Much more likely to build a specialised robot to replace the hammer, and hammer whatever it is that needs hammering in a very precise and controlled manner.

A £5,000 hammering robot, as opposed to a £5,000,000 general purpose robot with a £5 hammer trying not to hit its own thumb.

This is what tool specialisation means. Unless you can find more than 1,000 different jobs that your robot costing 1,000 times as much can do, as effectively as the specialised robot, the economics don't add up.

You also have the problems that if you are trying to make a general purpose robot that is that good (and it will have to be better than a human, to be cost effective, because a human handyman with his own hammer will cost you £50 for that one-off hammering job), it is likely to cost far more than a mere 1,000 times as much as the specialised robot, which will have been designed to do the job as simply, efficiently, and cost effectively as possible.
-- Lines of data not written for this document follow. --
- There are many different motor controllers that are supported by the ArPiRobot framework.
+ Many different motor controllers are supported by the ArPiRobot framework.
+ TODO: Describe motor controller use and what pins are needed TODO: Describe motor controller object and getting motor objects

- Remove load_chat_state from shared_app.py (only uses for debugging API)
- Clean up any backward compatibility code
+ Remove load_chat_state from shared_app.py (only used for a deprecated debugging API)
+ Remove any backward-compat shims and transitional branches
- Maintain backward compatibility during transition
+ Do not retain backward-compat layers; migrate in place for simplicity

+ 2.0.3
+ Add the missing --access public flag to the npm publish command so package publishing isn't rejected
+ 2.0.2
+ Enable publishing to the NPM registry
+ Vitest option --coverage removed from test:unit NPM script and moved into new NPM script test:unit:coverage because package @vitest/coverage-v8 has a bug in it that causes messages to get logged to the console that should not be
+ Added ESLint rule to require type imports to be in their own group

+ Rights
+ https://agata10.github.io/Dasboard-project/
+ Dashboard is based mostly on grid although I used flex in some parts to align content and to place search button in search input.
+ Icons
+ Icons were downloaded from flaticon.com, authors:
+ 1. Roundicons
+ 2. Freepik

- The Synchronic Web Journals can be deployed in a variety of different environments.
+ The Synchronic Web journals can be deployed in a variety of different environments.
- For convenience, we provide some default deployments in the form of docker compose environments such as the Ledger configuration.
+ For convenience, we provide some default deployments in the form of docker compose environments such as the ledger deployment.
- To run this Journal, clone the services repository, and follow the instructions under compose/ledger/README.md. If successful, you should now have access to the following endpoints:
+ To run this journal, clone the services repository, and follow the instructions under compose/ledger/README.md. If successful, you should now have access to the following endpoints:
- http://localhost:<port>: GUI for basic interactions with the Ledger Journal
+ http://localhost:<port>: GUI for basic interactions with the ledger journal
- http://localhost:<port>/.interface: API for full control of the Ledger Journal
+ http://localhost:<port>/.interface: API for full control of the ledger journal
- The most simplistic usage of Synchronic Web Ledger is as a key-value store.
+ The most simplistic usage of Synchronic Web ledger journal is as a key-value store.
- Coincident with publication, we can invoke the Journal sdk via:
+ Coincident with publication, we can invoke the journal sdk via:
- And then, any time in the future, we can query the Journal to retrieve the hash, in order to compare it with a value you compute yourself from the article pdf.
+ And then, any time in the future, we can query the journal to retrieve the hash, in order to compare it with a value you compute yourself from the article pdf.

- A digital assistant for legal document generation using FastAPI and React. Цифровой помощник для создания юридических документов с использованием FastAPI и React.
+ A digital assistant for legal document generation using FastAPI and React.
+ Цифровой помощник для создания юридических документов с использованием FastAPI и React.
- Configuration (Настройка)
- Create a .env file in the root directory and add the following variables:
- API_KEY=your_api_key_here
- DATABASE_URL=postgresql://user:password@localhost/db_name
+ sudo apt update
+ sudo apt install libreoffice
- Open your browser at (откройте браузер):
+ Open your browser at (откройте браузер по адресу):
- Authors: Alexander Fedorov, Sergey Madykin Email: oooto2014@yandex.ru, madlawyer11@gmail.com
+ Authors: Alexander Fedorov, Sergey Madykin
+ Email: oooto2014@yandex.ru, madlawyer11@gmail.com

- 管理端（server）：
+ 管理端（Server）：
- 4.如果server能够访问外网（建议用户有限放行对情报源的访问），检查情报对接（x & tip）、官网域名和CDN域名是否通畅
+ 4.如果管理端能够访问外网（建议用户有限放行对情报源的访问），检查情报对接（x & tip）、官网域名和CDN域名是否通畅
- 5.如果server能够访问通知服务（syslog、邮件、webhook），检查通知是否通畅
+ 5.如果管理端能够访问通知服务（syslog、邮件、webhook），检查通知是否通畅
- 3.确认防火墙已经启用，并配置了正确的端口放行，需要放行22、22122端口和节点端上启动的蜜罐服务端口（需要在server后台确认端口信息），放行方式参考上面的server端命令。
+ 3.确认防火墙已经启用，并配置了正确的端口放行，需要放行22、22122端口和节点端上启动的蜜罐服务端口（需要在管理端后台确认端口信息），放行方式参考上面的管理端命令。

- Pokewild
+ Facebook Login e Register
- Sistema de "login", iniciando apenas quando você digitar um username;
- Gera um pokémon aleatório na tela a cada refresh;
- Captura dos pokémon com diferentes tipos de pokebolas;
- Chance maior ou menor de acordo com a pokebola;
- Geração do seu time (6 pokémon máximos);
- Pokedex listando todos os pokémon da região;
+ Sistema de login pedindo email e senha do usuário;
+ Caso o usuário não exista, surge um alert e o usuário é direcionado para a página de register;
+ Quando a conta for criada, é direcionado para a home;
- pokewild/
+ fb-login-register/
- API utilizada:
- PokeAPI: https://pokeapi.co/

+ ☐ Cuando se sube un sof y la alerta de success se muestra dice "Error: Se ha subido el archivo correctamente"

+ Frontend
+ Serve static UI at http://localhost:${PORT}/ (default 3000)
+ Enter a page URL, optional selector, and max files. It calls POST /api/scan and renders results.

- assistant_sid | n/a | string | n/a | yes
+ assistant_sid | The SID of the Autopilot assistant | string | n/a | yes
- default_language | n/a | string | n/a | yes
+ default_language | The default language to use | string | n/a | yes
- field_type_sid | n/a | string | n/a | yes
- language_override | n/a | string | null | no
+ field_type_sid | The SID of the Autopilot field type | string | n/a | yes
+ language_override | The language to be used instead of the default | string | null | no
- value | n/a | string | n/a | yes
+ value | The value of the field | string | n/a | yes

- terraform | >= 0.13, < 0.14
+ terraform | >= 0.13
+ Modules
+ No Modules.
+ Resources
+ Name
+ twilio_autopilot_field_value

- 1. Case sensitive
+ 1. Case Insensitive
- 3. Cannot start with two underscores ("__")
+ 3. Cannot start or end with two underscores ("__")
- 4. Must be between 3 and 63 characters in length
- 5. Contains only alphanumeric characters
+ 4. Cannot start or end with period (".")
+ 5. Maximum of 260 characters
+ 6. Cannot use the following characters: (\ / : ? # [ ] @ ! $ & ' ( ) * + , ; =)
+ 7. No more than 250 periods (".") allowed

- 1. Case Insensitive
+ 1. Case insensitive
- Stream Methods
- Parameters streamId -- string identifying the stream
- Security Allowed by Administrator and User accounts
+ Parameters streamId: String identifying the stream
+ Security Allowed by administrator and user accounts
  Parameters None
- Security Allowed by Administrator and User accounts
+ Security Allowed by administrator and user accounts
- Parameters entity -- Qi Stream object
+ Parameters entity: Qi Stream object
Just building the mechanical actuators and parts to be sufficiently resilient, flexible and strong for all possible uses is going to be horrifically expensive. Presumably you're going to need strong flexible corrosion-resistant alloys (human skin doesn't rust, but most metals corrode). Then let's talk about electronics, sensors (it's going to have to be covered in pressure sensors to start with, to match what human skin can do), and it starts to become apparent that you'll never actually be able to beat evolution at the job.

Fantasy general purpose humanoid robots are exactly that - fantasy, because reality finds the most efficient solution to a problem, and they ain't it. Unless the problem is "how to make a convincing humanoid sex-bot".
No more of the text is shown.